__Exercise brief__: Show every line in the material below in which the string "EXPORTACIONES" appears.

__Data records__:

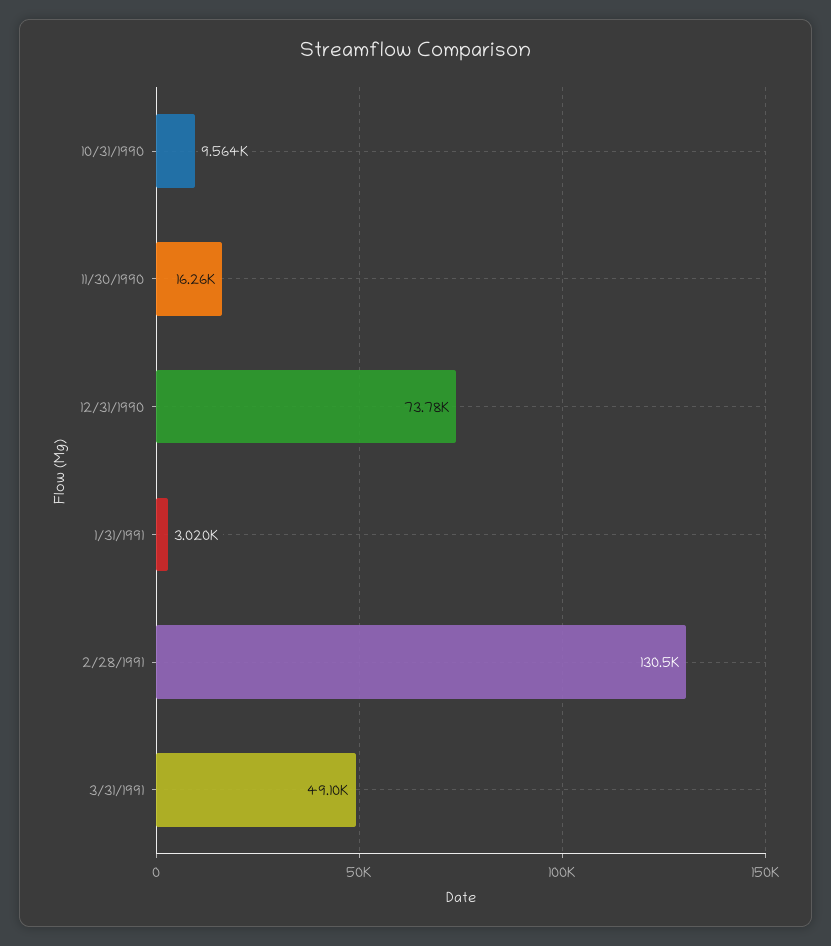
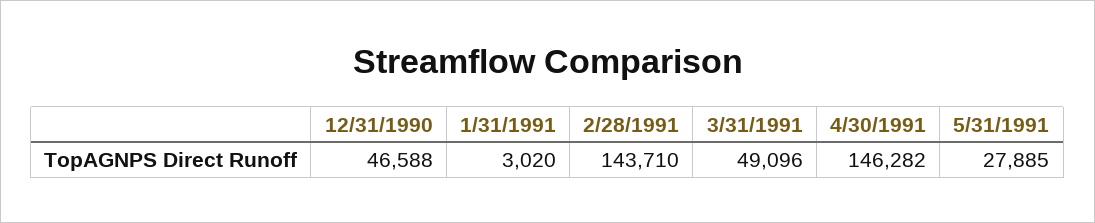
10/31/1990: 9564 -> none
11/30/1990: 16260 -> none
12/31/1990: 73780 -> 46588
2/28/1991: 130500 -> 143710
4/30/1991: none -> 146282
5/31/1991: none -> 27885

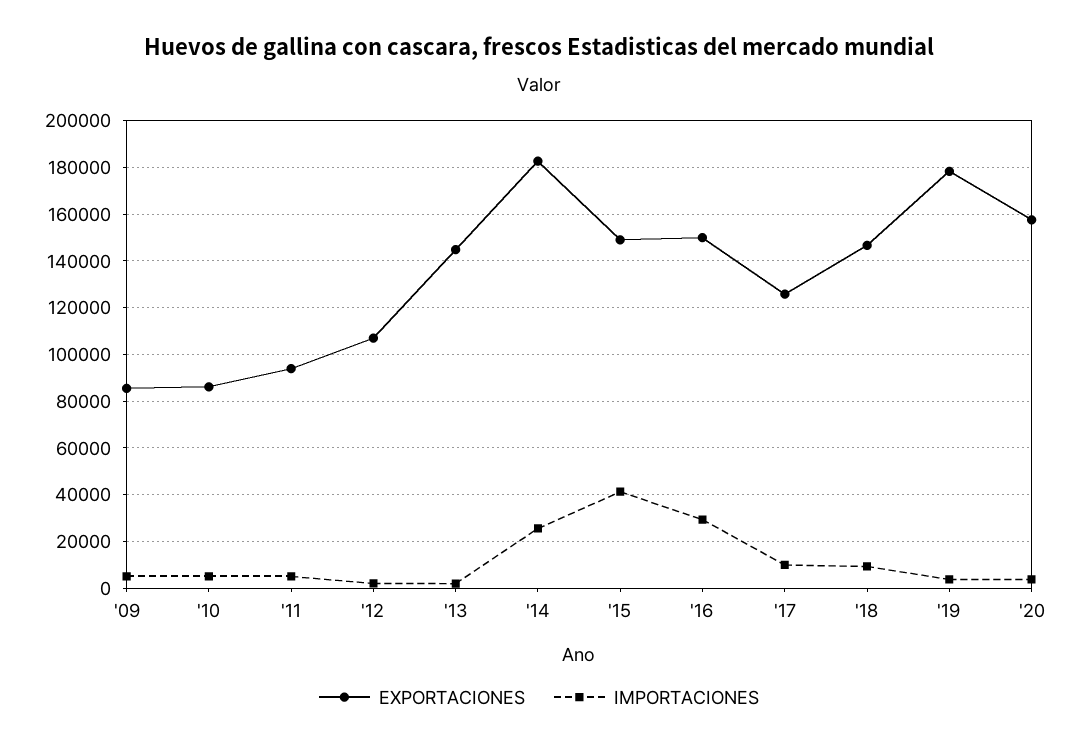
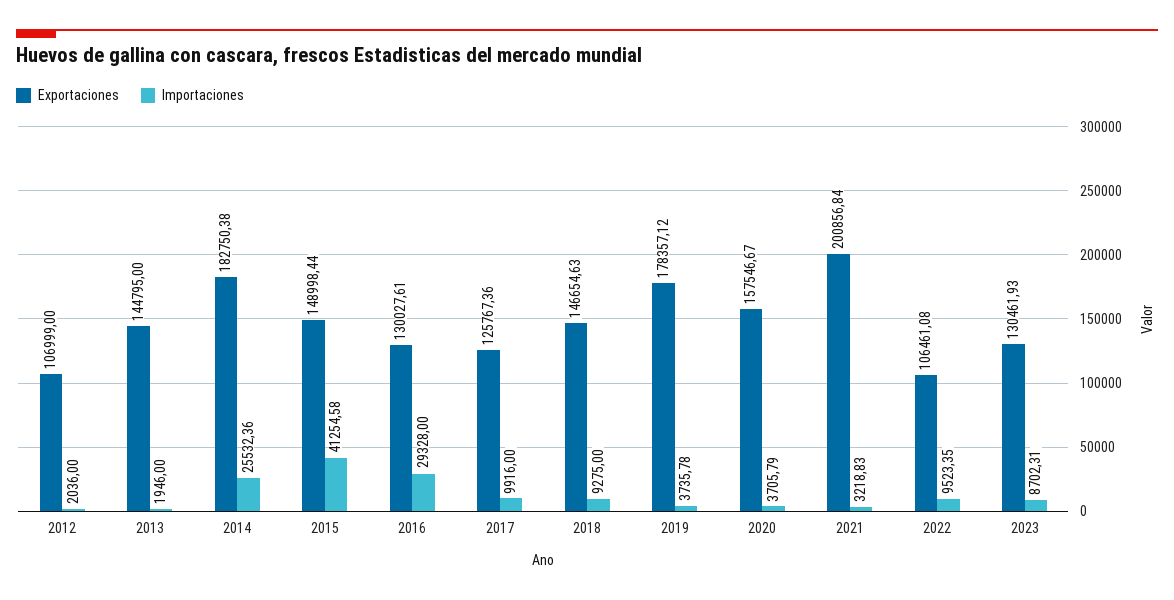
EXPORTACIONES, '09: 85000 -> none
IMPORTACIONES, '09: 5000 -> none
EXPORTACIONES, '10: 85000 -> none
IMPORTACIONES, '10: 5000 -> none
EXPORTACIONES, '11: 95000 -> none
IMPORTACIONES, '11: 5000 -> none
EXPORTACIONES, '16: 150000 -> 130027.61
EXPORTACIONES, 2021: none -> 200856.84
IMPORTACIONES, 2021: none -> 3218.83
EXPORTACIONES, 2022: none -> 106461.08
IMPORTACIONES, 2022: none -> 9523.35
EXPORTACIONES, 2023: none -> 130461.93
IMPORTACIONES, 2023: none -> 8702.31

__Answer for the task__:
EXPORTACIONES, '09: 85000 -> none
EXPORTACIONES, '10: 85000 -> none
EXPORTACIONES, '11: 95000 -> none
EXPORTACIONES, '16: 150000 -> 130027.61
EXPORTACIONES, 2021: none -> 200856.84
EXPORTACIONES, 2022: none -> 106461.08
EXPORTACIONES, 2023: none -> 130461.93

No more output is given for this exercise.